Angela Hart, THE PRESS DEMOCRAT
To pump, treat and transport the drinking water for 660,000 North Bay residents, the Sonoma County Water Agency uses enough electricity every day to power the equivalent of about 6,500 local homes.
Going forward, all that electricity will be from renewable and carbon-free sources, meaning it will come from the expanding network of solar installations popping up around the county, as well as from The Geysers geothermal fields on the Sonoma-Lake county line and other established green energy projects.
The Water Agency has been moving steadily toward the clean energy goal since 2006 and this year expects to hit its target, a benchmark that officials celebrated on Monday.

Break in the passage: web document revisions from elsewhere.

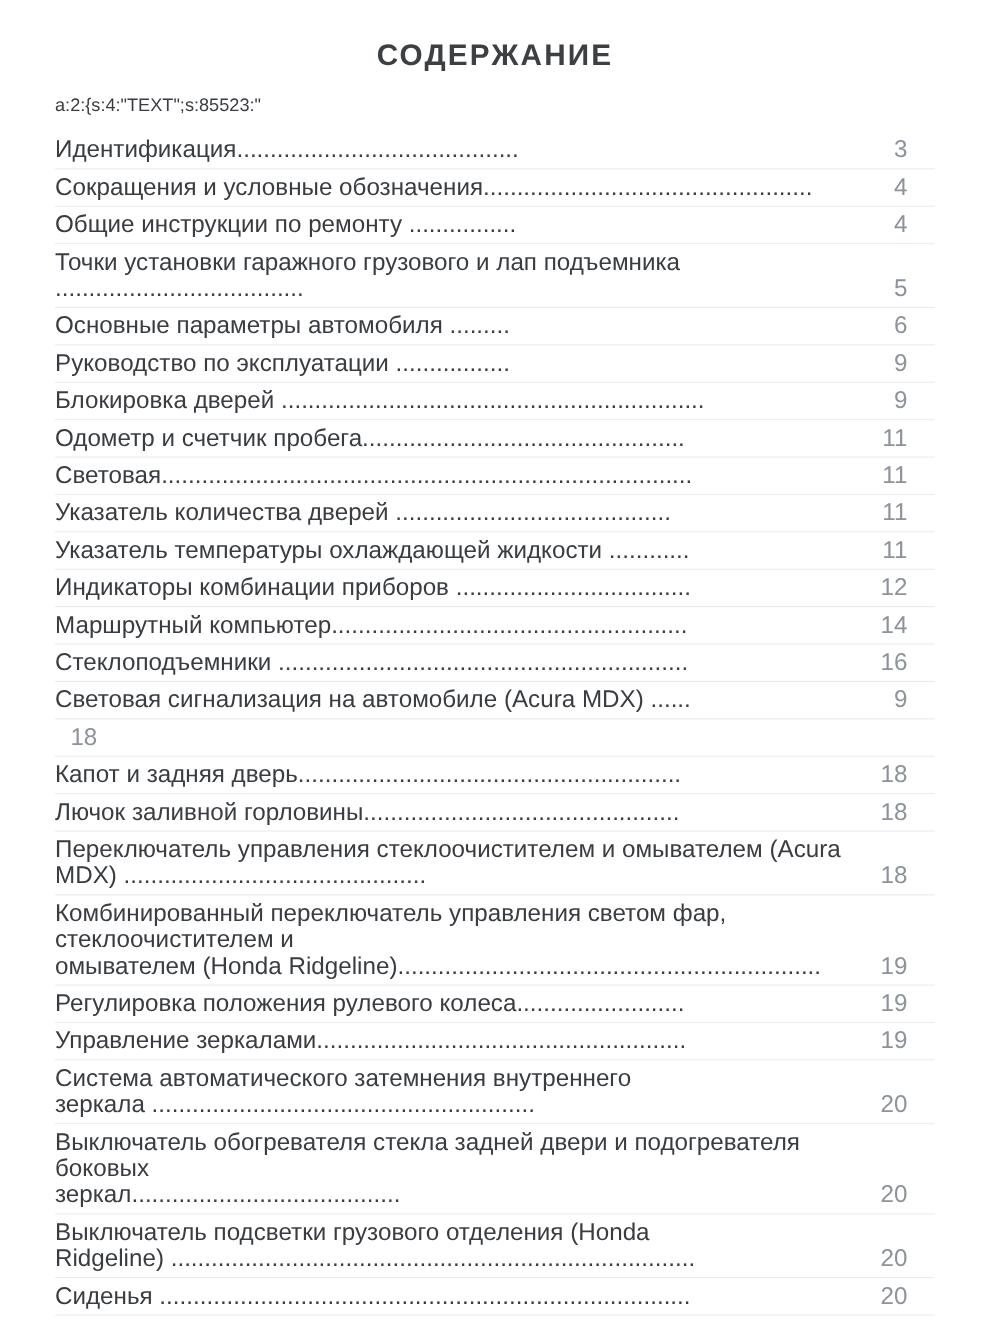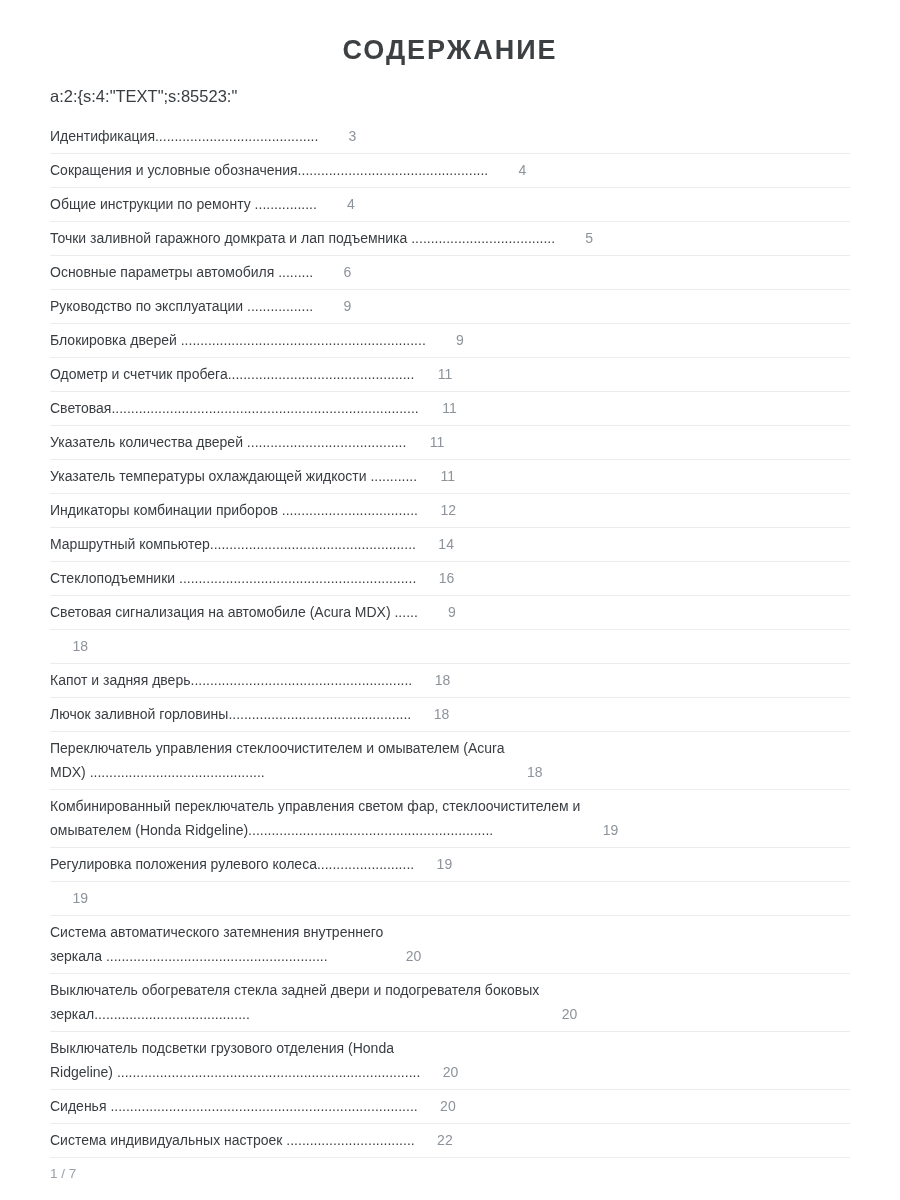--- a/index.html
+++ b/index.html
@@ -40,10 +40,11 @@
   }
   .toc-row {
     display: flex;
+    justify-content: space-between;
     align-items: flex-end;
     border-bottom: 1px solid #ebecee;
     padding: 4px 0 5px 0;
-    font-size: 14px;
+    font-size: 22px;
     line-height: 24px;
   }
   .toc-label {

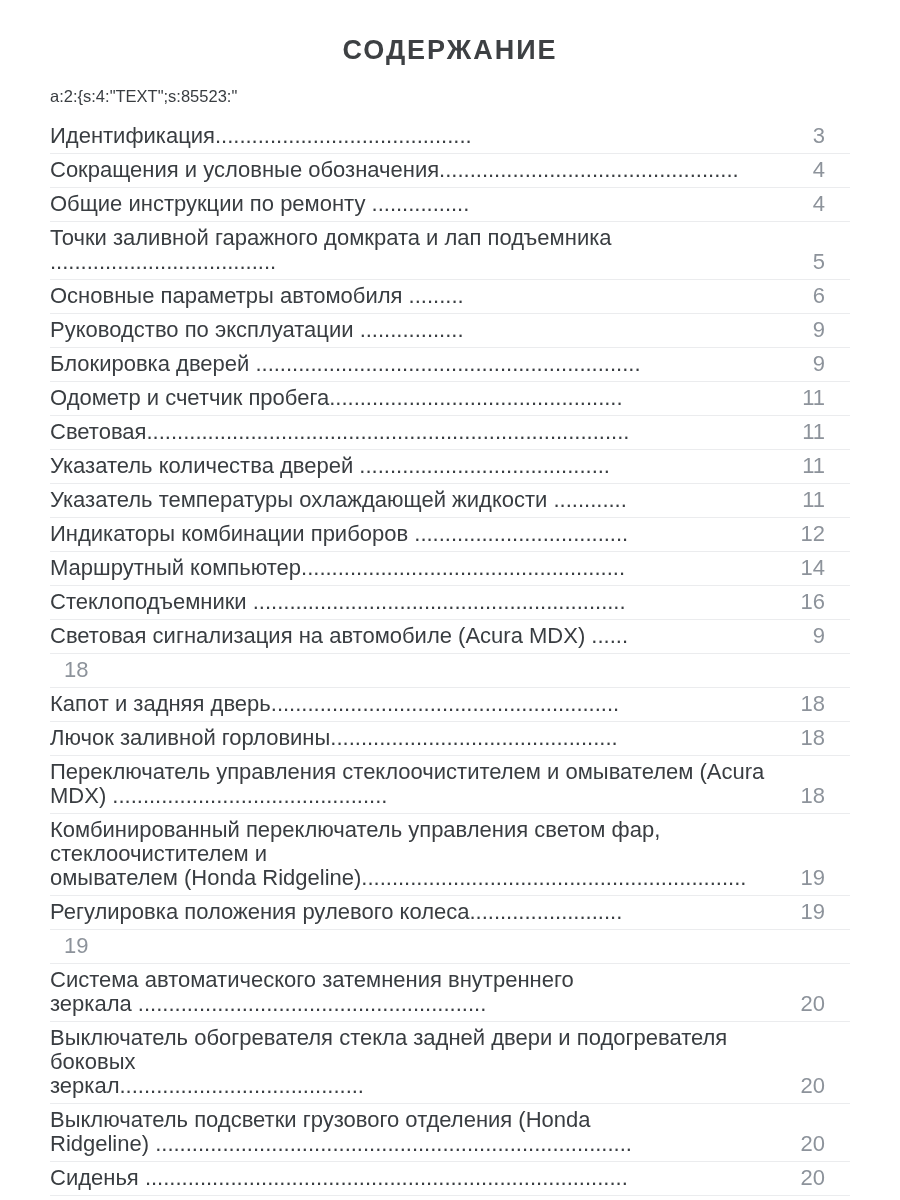--- a/index.html
+++ b/index.html
@@ -90,7 +90,7 @@
   </div>
 
   <div class="toc-row">
-    <span class="toc-label">Точки заливной гаражного домкрата и лап подъемника .....................................</span>
+    <span class="toc-label">Точки установки гаражного грузового и лап подъемника .....................................</span>
     <span class="toc-page">5</span>
   </div>
 

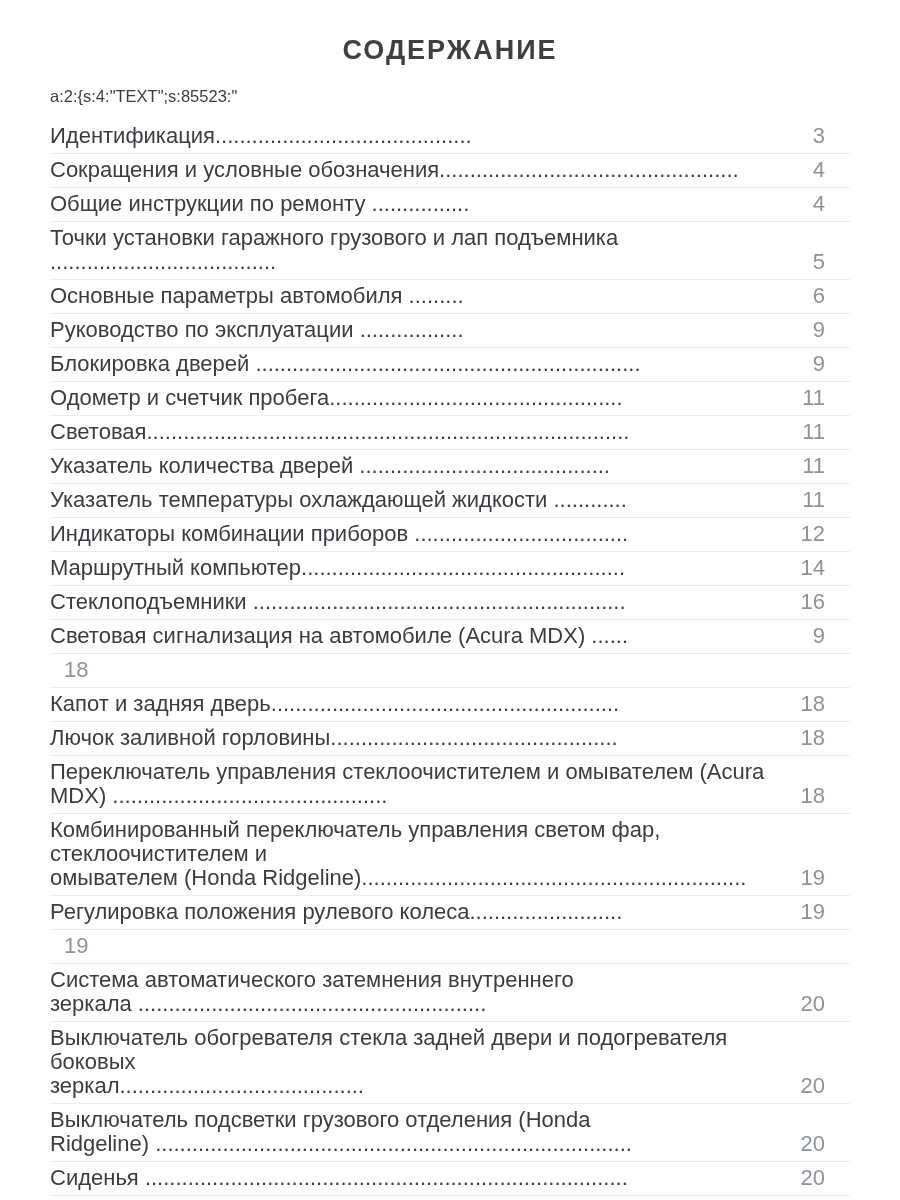--- a/index.html
+++ b/index.html
@@ -181,6 +181,7 @@
   </div>
 
   <div class="toc-row">
+    <span class="toc-label">Управление зеркалами.......................................................</span>
     <span class="toc-page">19</span>
   </div>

“This is a big deal,” said Rep. Jared Huffman, D-San Rafael, who gathered with local and state lawmakers at the headquarters of Santa Rosa Water, the city’s utilities department. “If we’re going to tackle this huge problem of climate change, we’re going to have to address that embedded footprint in how we manage water.”
The two largest local renewable energy sources for the Water Agency include hydroelectric power generated by Warm Springs Dam at Lake Sonoma, which supplies more than a quarter of the agency’s needs, and a power plant that generates electricity from methane gas at the Central Landfill, accounting for about 55 percent of the agency’s needs.
The remainder of the Water Agency’s supply comes from a combination of local solar installations — the water wholesaler has installed three systems totaling more than 3,000 solar panels on county-owned property — and from sources linked to Sonoma Clean Power, the public provider, or other hydroelectric projects.